--- Data for this exercise Enclosed Below ---

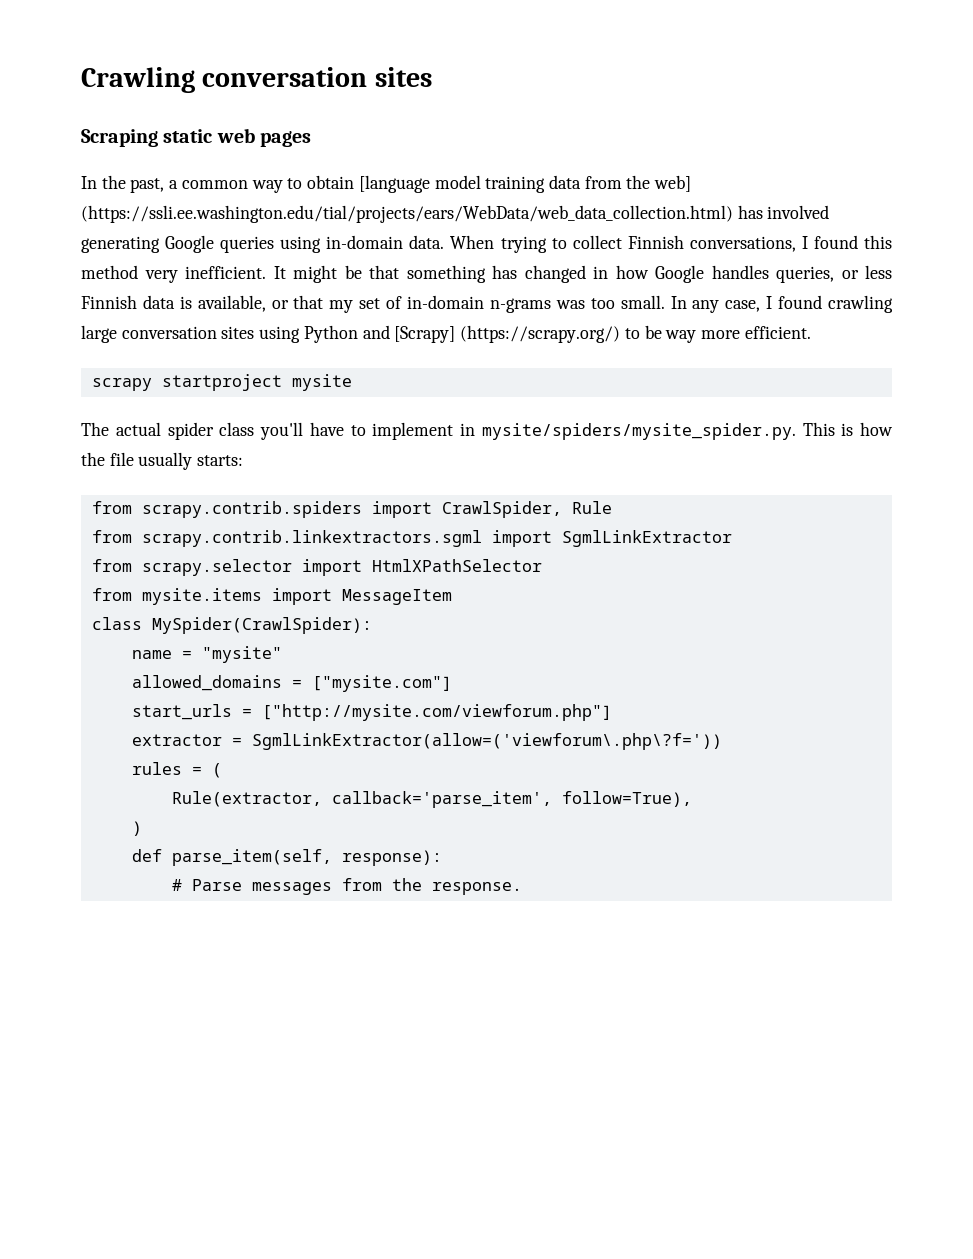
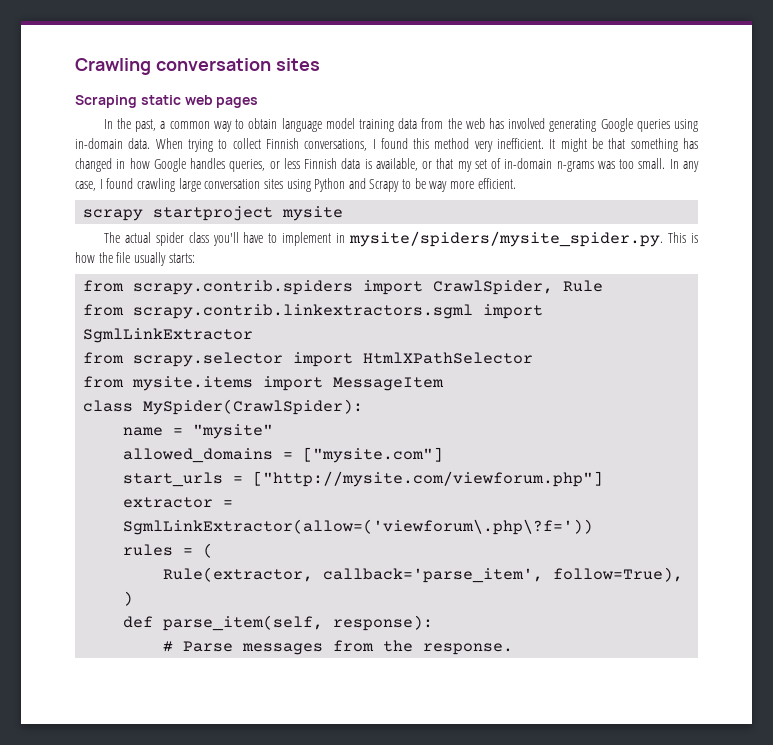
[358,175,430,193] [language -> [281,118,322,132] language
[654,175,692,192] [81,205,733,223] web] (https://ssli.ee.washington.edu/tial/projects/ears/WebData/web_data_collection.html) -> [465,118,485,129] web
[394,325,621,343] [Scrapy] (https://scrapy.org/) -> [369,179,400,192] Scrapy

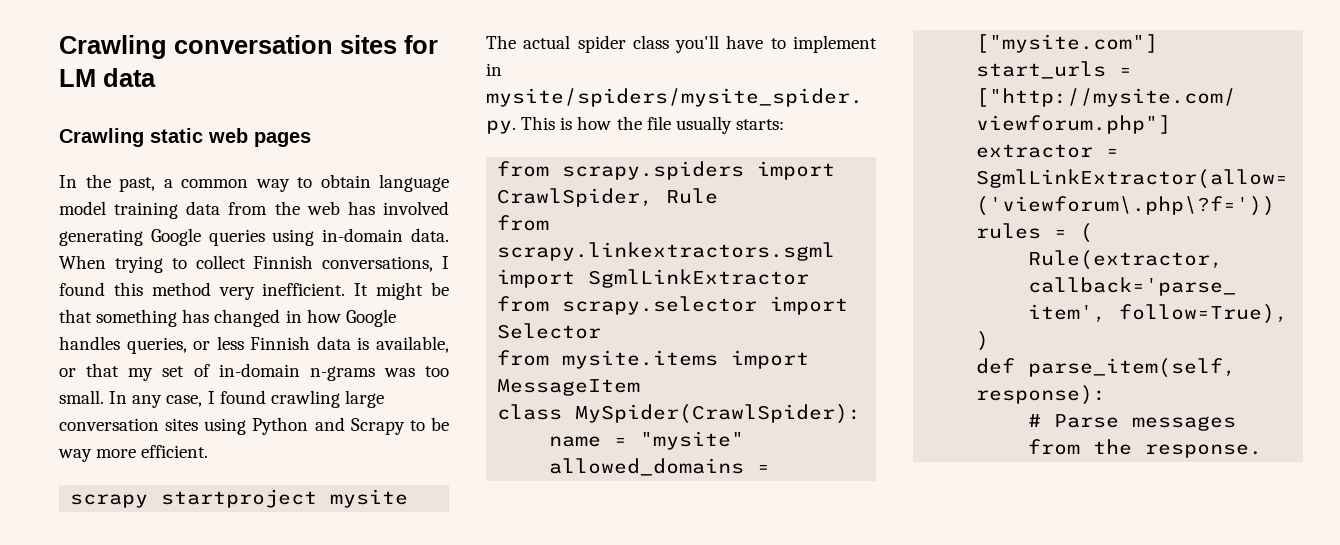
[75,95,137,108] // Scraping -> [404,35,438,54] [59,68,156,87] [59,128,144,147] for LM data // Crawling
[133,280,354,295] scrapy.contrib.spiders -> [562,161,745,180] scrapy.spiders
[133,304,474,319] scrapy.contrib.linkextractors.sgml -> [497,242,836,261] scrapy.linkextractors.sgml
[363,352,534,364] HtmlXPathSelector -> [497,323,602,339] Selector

--- End of Enclosed Data for this exercise ---
--- Data for this exercise Enclosed Below ---

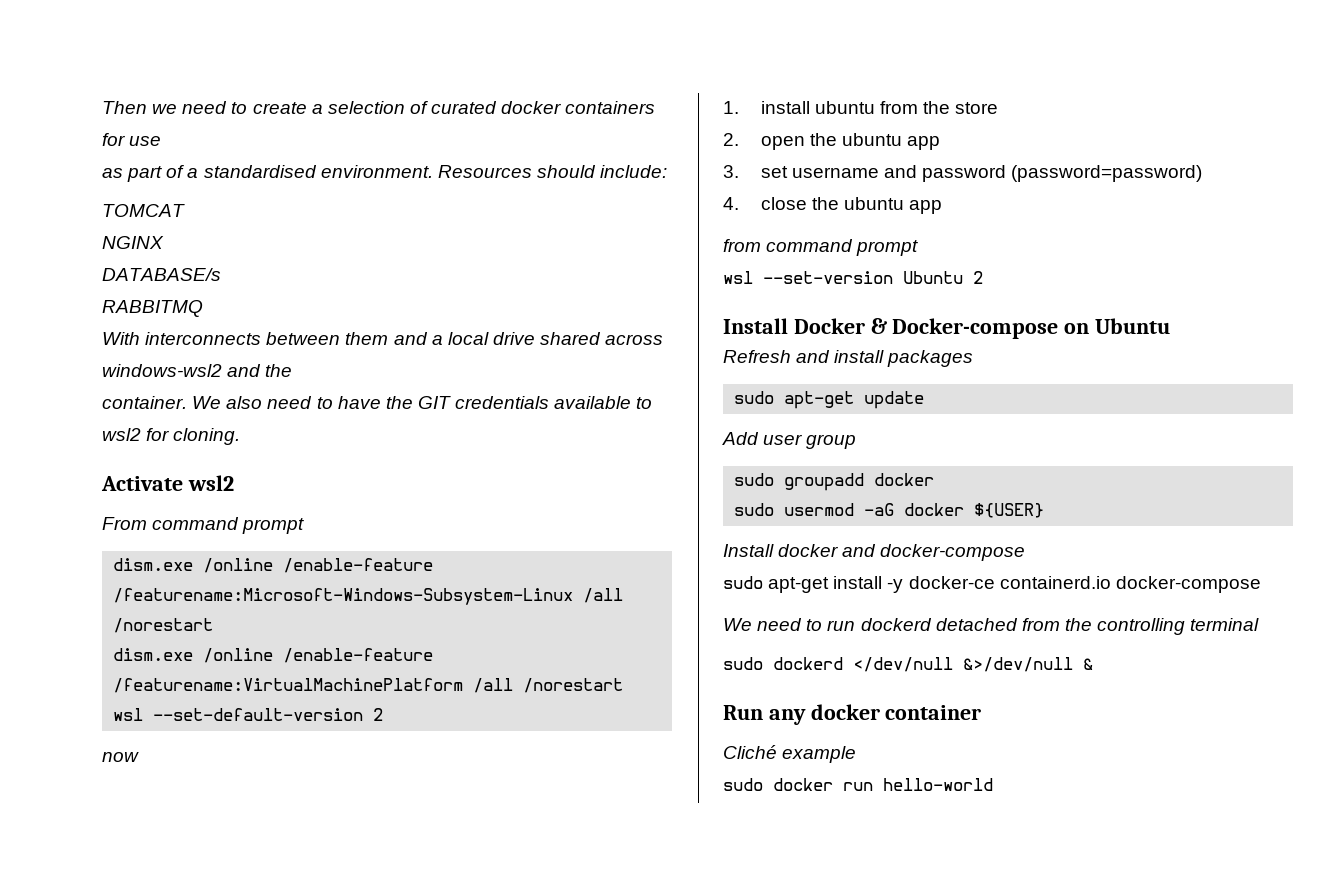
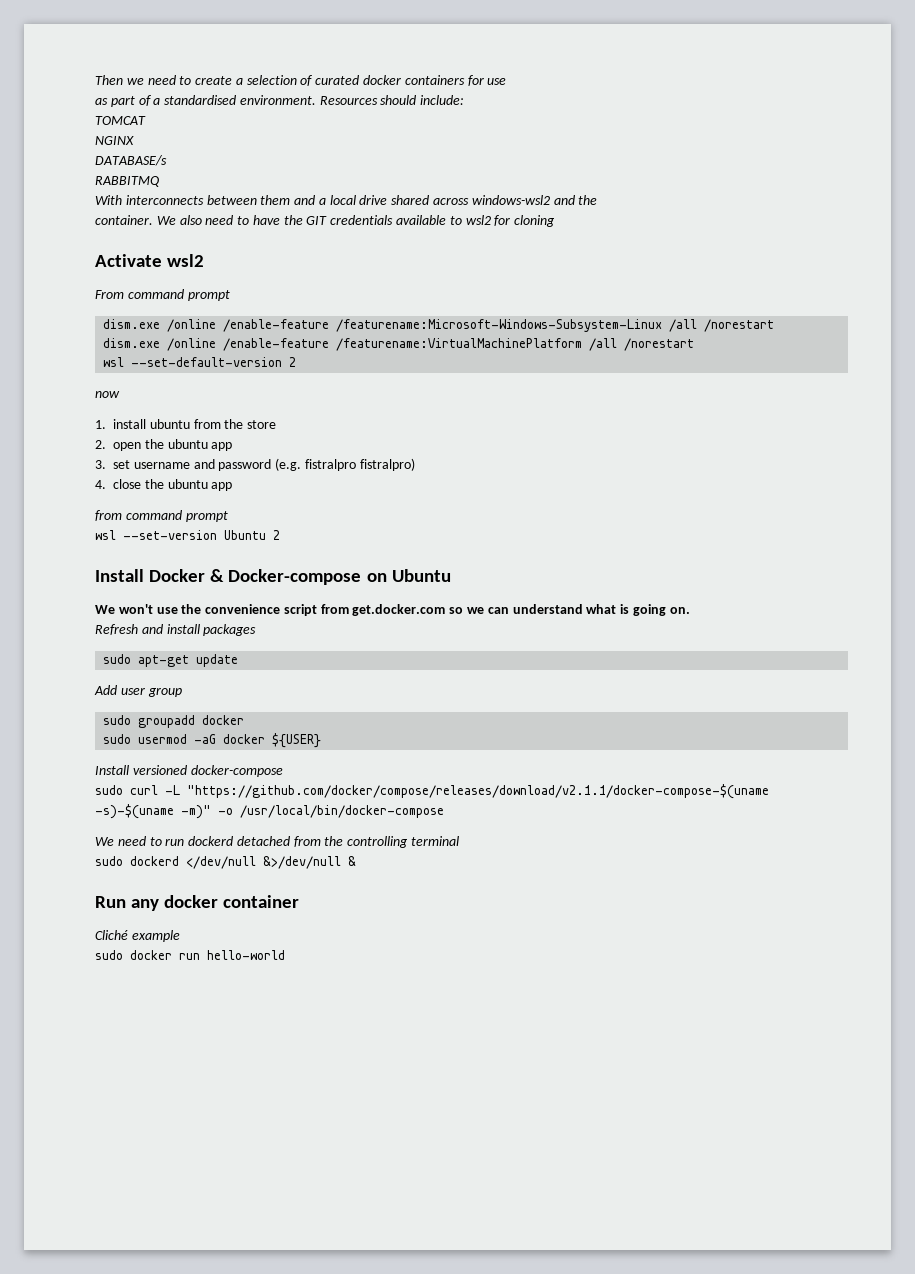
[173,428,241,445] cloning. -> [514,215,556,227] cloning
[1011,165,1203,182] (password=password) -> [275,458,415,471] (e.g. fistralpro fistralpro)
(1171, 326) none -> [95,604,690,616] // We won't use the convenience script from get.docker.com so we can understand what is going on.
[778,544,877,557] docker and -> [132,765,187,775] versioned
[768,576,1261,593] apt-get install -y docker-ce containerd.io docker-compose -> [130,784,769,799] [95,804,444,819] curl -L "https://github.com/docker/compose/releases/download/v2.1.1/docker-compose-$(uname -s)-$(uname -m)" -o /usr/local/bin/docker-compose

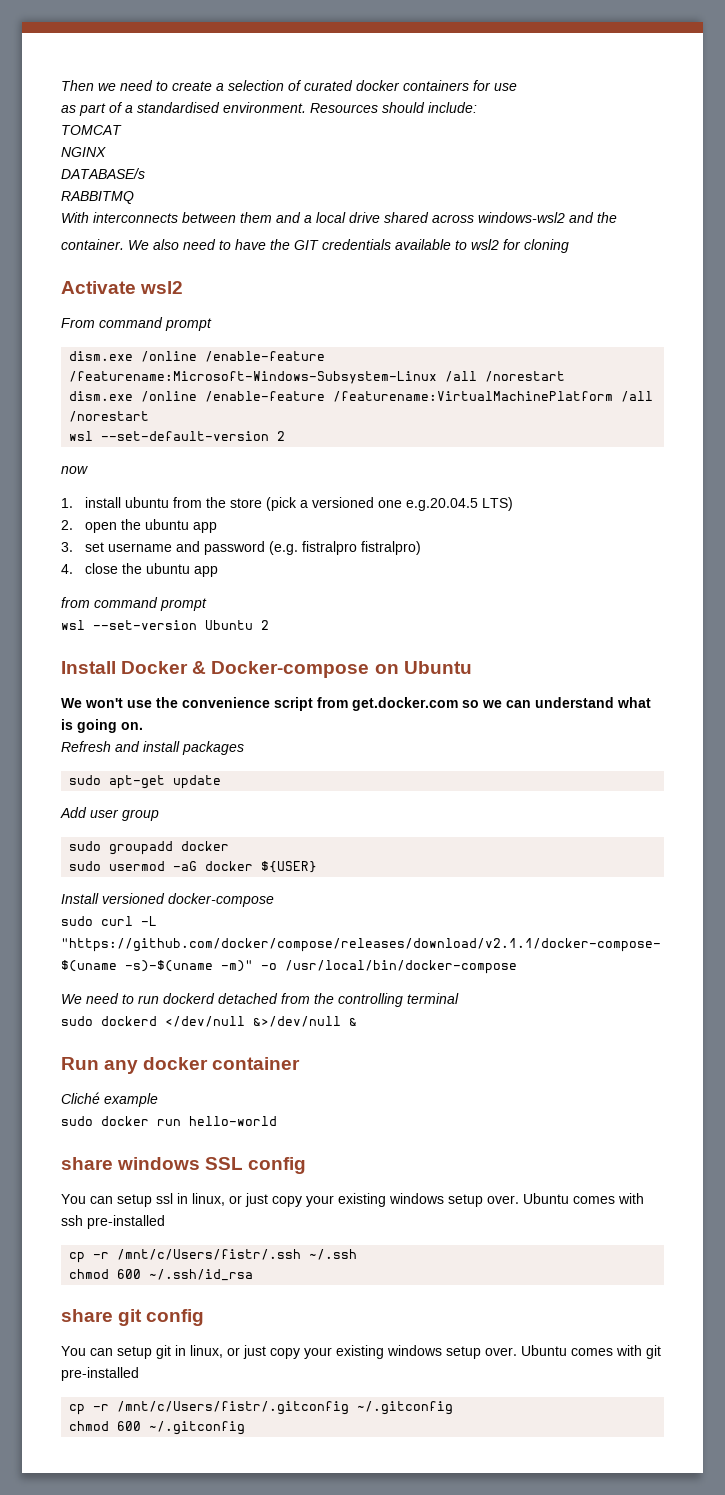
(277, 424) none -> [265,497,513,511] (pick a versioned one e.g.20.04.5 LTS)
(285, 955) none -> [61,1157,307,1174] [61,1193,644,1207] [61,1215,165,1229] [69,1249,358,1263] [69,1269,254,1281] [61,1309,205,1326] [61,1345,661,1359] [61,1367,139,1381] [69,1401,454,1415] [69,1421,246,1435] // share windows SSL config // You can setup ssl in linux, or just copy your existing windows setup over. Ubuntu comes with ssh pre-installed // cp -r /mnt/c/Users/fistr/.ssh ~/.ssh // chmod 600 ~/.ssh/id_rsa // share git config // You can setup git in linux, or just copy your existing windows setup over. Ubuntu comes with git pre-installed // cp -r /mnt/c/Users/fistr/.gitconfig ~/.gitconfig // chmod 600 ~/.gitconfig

--- End of Enclosed Data for this exercise ---

_What you need to do_
Using the data above, copy exactly the lines from the one containing "[358,175,430,193] [language ->" to the one containing "[133,304,474,319] scrapy.contrib.linkextractors.sgml ->", inclusive. Exclude the pictures.

_Written solution_
[358,175,430,193] [language -> [281,118,322,132] language
[654,175,692,192] [81,205,733,223] web] (https://ssli.ee.washington.edu/tial/projects/ears/WebData/web_data_collection.html) -> [465,118,485,129] web
[394,325,621,343] [Scrapy] (https://scrapy.org/) -> [369,179,400,192] Scrapy

[75,95,137,108] // Scraping -> [404,35,438,54] [59,68,156,87] [59,128,144,147] for LM data // Crawling
[133,280,354,295] scrapy.contrib.spiders -> [562,161,745,180] scrapy.spiders
[133,304,474,319] scrapy.contrib.linkextractors.sgml -> [497,242,836,261] scrapy.linkextractors.sgml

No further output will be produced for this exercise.